Israel suggested on Monday it would be patient before taking any military action against Iran’s nuclear programme, saying during a visit by U.S. Defense Secretary Chuck Hagel there was still time for other options.
With Iran’s presidential election approaching in June there has been a pause in hawkish rhetoric by Israel, which has long hinted at possible air strikes to deny its arch-foe any means to make an atomic bomb, while efforts by six world powers to find a negotiated solution with Tehran have proved fruitless so far.
“We believe that the military option, which is well discussed, should be the last resort,” Israeli Defence Minister Moshe Yaalon told reporters at a news conference with Hagel.
“And there are other tools to be used and to be exhausted,” Yaalon said, listing diplomacy, economic sanctions and “moral support” for domestic opponents of Iran’s hardline Islamist leadership.

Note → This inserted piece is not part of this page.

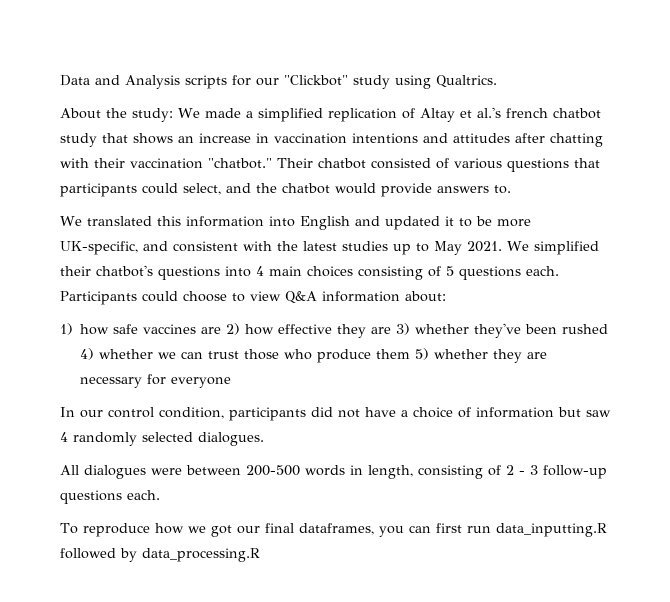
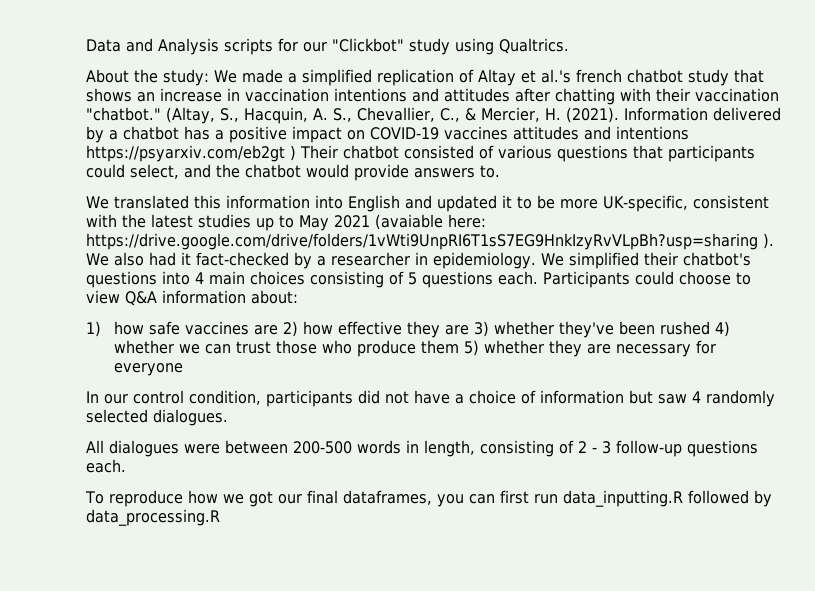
(272, 163) none -> [166,107,781,124] [86,126,689,143] [86,145,296,162] (Altay, S., Hacquin, A. S., Chevallier, C., & Mercier, H. (2021). Information delivered by a chatbot has a positive impact on COVID-19 vaccines attitudes and intentions https://psyarxiv.com/eb2gt )
[143,241,168,251] and -> (688, 203) none
[467,241,502,252] 2021. -> [334,214,486,230] [86,233,774,250] [86,252,536,269] 2021 (avaiable here: https://drive.google.com/drive/folders/1vWti9UnpRI6T1sS7EG9HnkIzyRvVLpBh?usp=sharing ). We also had it fact-checked by a researcher in epidemiology.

Iran has denied seeking nuclear weapons capability, saying it is enriching uranium only for domestic energy purposes while calling for the elimination of the Jewish state. Israel is widely believed to have the Middle East’s only nuclear arsenal.
U.S. President Barack Obama has in the past clashed with Israeli Prime Minister Benjamin Netanyahu over how urgent the need may be to consider military action against Iran. Washington has suggested more time should be given for concerted diplomacy combined with sanctions pressure to produce a peaceful solution.
But with Obama recently installed in his second term, and Netanyahu in his third, the allies have publicly closed ranks. The United States projects more defence aid for Israel after the current disbursements of some $3 billion a year expire in 2017. And Hagel unveiled the planned sale to Israel of missiles, warplane radars, troop transport planes and refuelling jets.
“These decisions underscore that the military-to-military cooperation between the U.S. and Israel is stronger than ever, and that defence cooperation will only continue to deepen in the future,” Hagel said.